You punish people for trying, however imperfectly, to treat chronic pain and those who suffer from it from addressing it, and are surprised that sufferers turn to the market you have created for illicit meds.  You have the temerity to be “shocked” that people die from the unmonitored, unregulated, inexpert use and manufacture of these things which you have removed from the bailiwick of expert awareness and oversight and monitoring.  You took an area that should have been medical and made it criminal and are stupid enough to be surprised that opportunistic criminals (whether they be gangs or governments or otherwise) are not as careful and caring as actual medical professionals.

And sometimes you are so hopelessly moronic as to imagine that further punishments of both producers and suppliers‒and even users‒of drugs will change the problem or decrease it or make it go away.  As if making an already suffering person’s life even more difficult and miserable is going to diminish their urge for relief and escape from at least some forms of pain, and their willingness to risk the permanent end to their pain that is death by overdose.  I’d need to exist macroscopically in all the ten spatial dimensions of M Theory to be able to give that the eye roll that nonsense deserves.

Phew.  That was a heckuva tangent.

I don’t actually use opioids or related medications, though I have been prescribed them in the past.  They interact with my rather peculiar nervous system in ways I find truly unpleasant, though they can help with pain.  So, instead, I suffer constant daily assaults on my kidneys and GI tract and my liver, and I accept that.

It’s not as though I will seek treatment if my organs fail.  I have no insurance, for one thing, but also, I just don’t see any point in trying to preserve my existence.  Heck, I’ve been told I have a possible recurrence or deterioration of my congenital heart problem‒I’m not fully convinced that it’s really any kind of recurrence‒for which I had heart surgery when I was 18, but I have no interest in pursuing possible further exploration or treatment of it, anyway.

Let my kidneys fail, let my liver fail, let my heart fail!  Blow, wind, and crack your cheeks!  Why would I try to preserve or prolong my existence when I don’t even like myself, let alone have anyone else nearby who likes me and spends time with me***?

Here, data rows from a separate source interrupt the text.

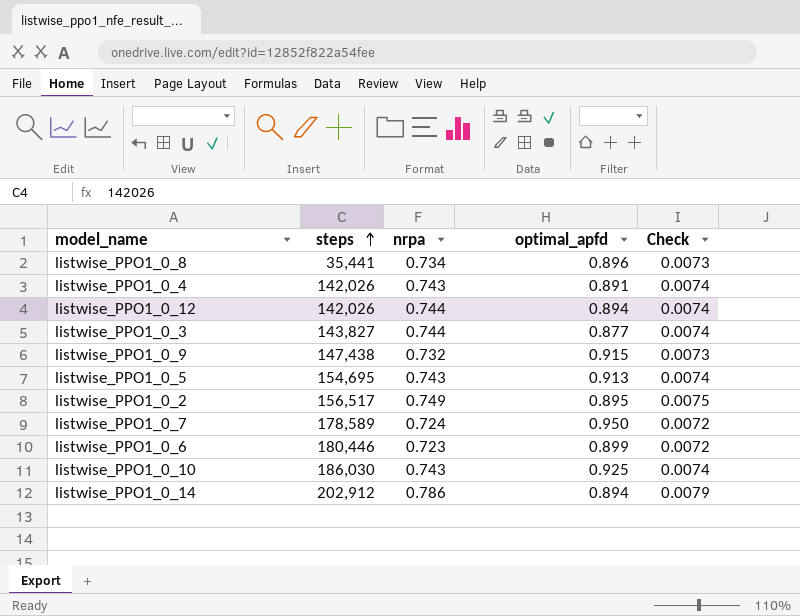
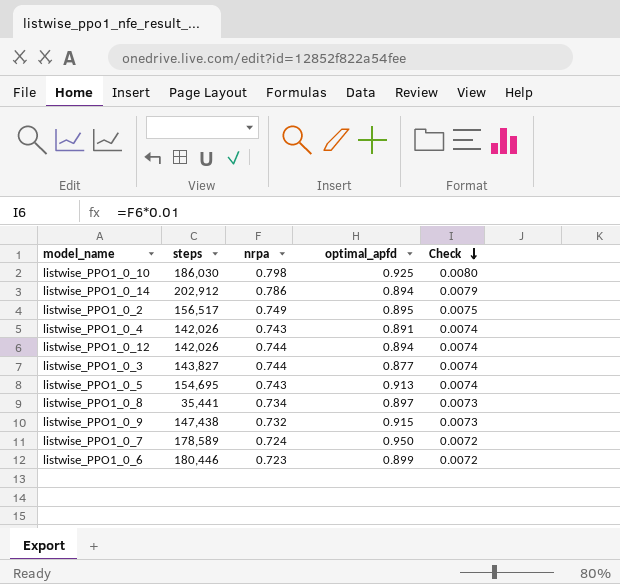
row order: steps ascending -> Check descending
listwise_PPO1_0_10 | nrpa: 0.743 -> 0.798
listwise_PPO1_0_10 | Check: 0.0074 -> 0.0080
listwise_PPO1_0_8 | optimal_apfd: 0.896 -> 0.897

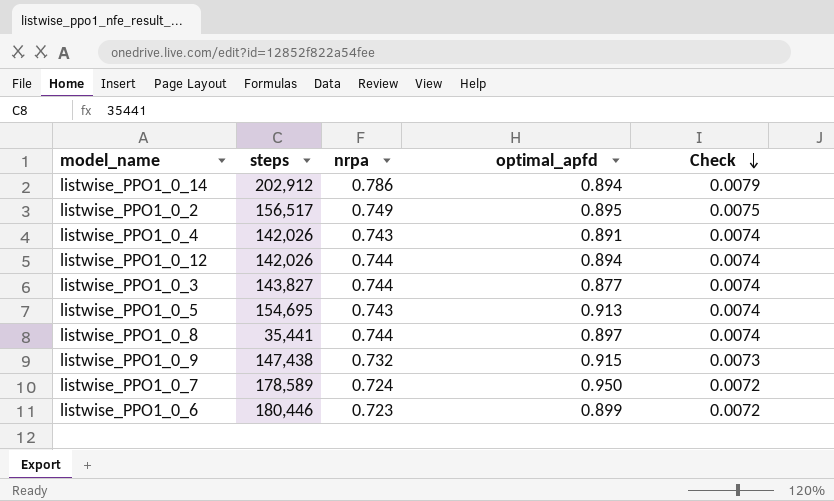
row listwise_PPO1_0_10: 186,030 | 0.798 | 0.925 | 0.0080 -> none
listwise_PPO1_0_8 | nrpa: 0.734 -> 0.744
listwise_PPO1_0_8 | Check: 0.0073 -> 0.0074

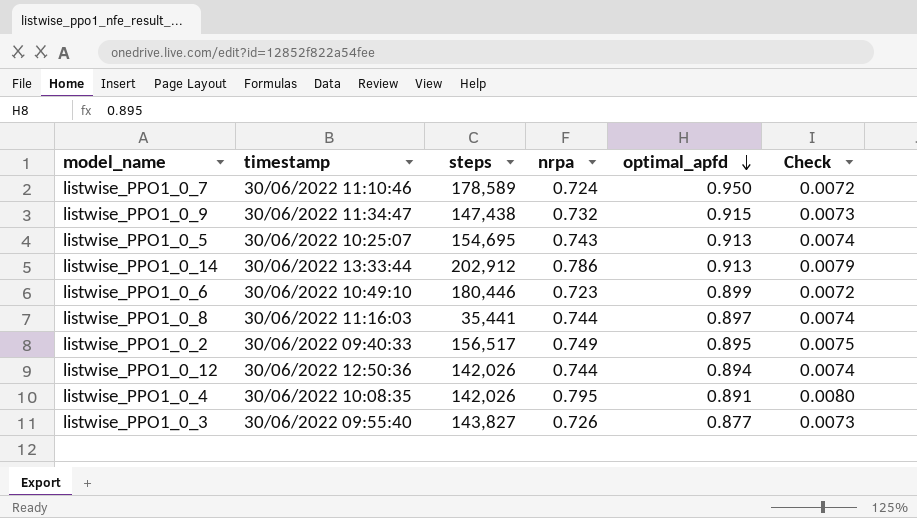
row order: Check descending -> optimal_apfd descending
column timestamp | position: none -> 2
listwise_PPO1_0_14 | optimal_apfd: 0.894 -> 0.913
listwise_PPO1_0_4 | nrpa: 0.743 -> 0.795
listwise_PPO1_0_4 | Check: 0.0074 -> 0.0080
listwise_PPO1_0_3 | nrpa: 0.744 -> 0.726
listwise_PPO1_0_3 | Check: 0.0074 -> 0.0073

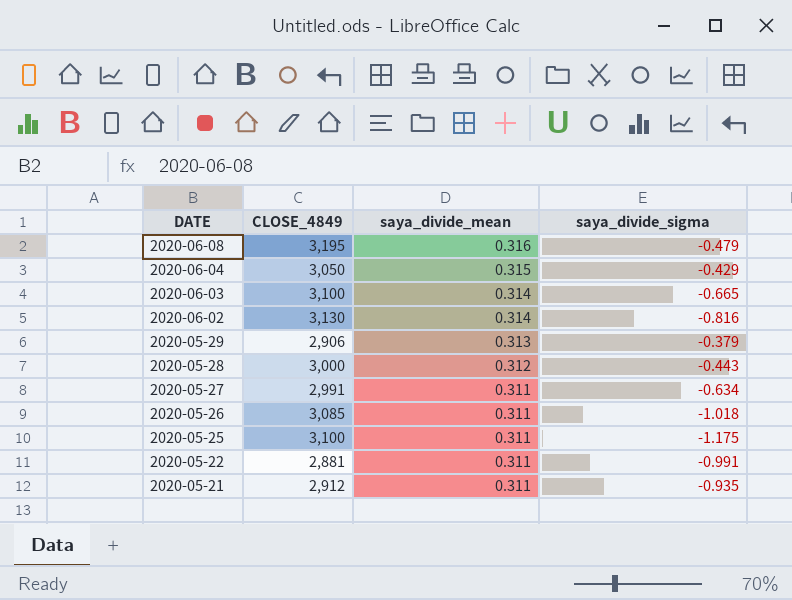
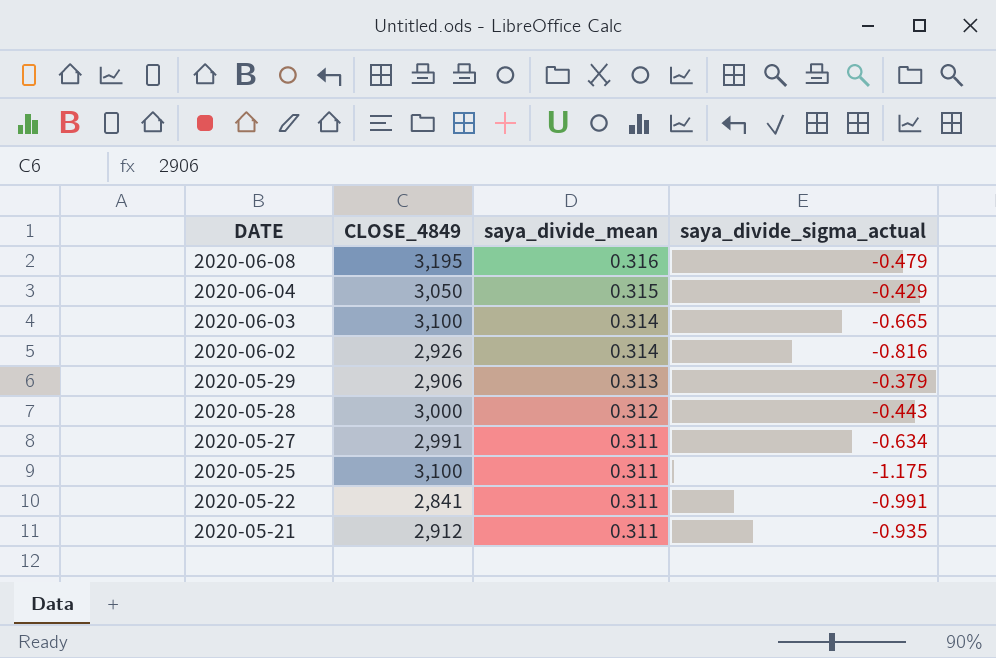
column name: saya_divide_sigma -> saya_divide_sigma_actual
row 2020-05-26: 3,085 | 0.311 | -1.018 -> none
2020-06-02 | CLOSE_4849: 3,130 -> 2,926
2020-05-22 | CLOSE_4849: 2,881 -> 2,841

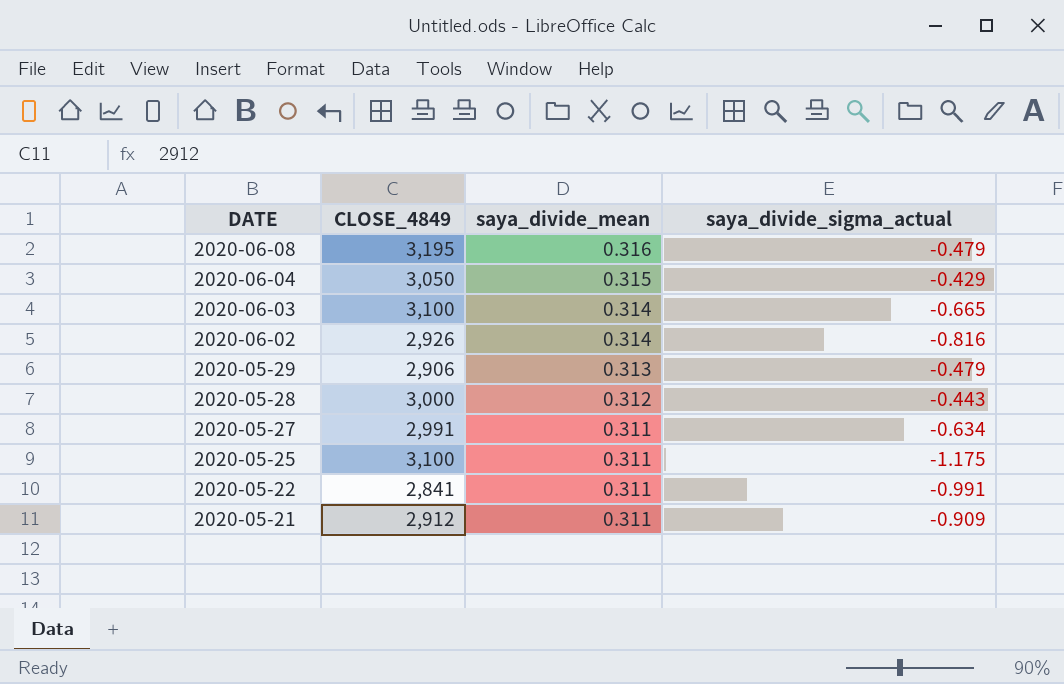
2020-05-29 | saya_divide_sigma_actual: -0.379 -> -0.479
2020-05-21 | saya_divide_sigma_actual: -0.935 -> -0.909

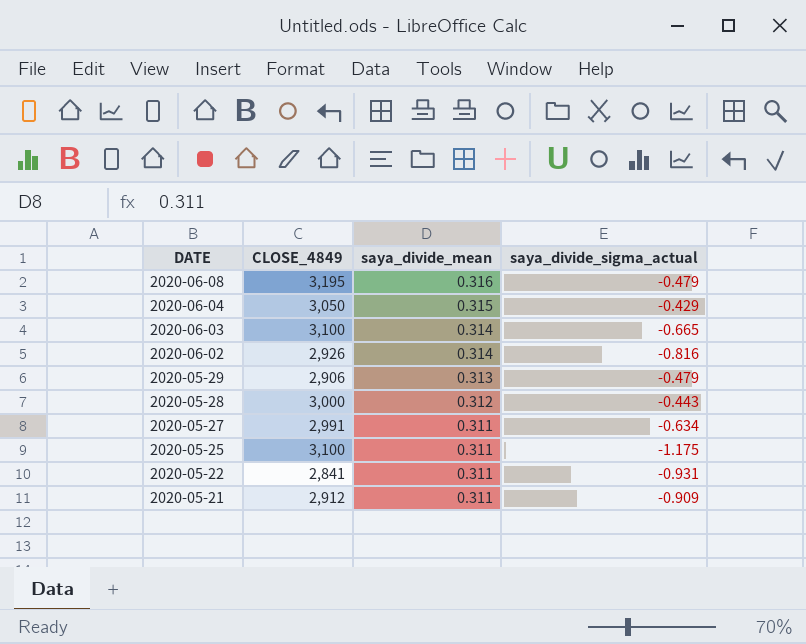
2020-05-22 | saya_divide_sigma_actual: -0.991 -> -0.931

Anyway, that went off the rails pretty quickly, didn’t it?  It also got longer than I expected.  Sorry.

I still don’t know the answer to my initial wondering about titles and pictures‒but you all do.  And I love you for it.

TTFN

windstormandmanscaled


*Though at least they don’t directly poison livers and kidneys, and the needed doses don’t keep going up without limit, though they are nevertheless often higher than most doctors are willing to prescribe.  This is largely because doctors fear having what happened to me happen to them, and who can blame them?  The only exception to this general hesitancy is with cancer.  People with cancer are allowed to be treated with whatever level of pain medicine it takes to reduce their pain, because in the typical human “mind” having cancer pain is different, and people with cancer are special.  They’re allowed to be dependent on pain medications, because surely they have the only type of pain that can go on and on without resolving and can steal all the joy from their lives, eventually killing them.  Anyone else is just a disgusting drug addict, a scum of the Earth, and deserves merely contempt**.

**The latter portion of the above paragraph is sarcastic.

***I cannot blame them, so don’t be defensive on my behalf.  I find myself infuriating and disgusting.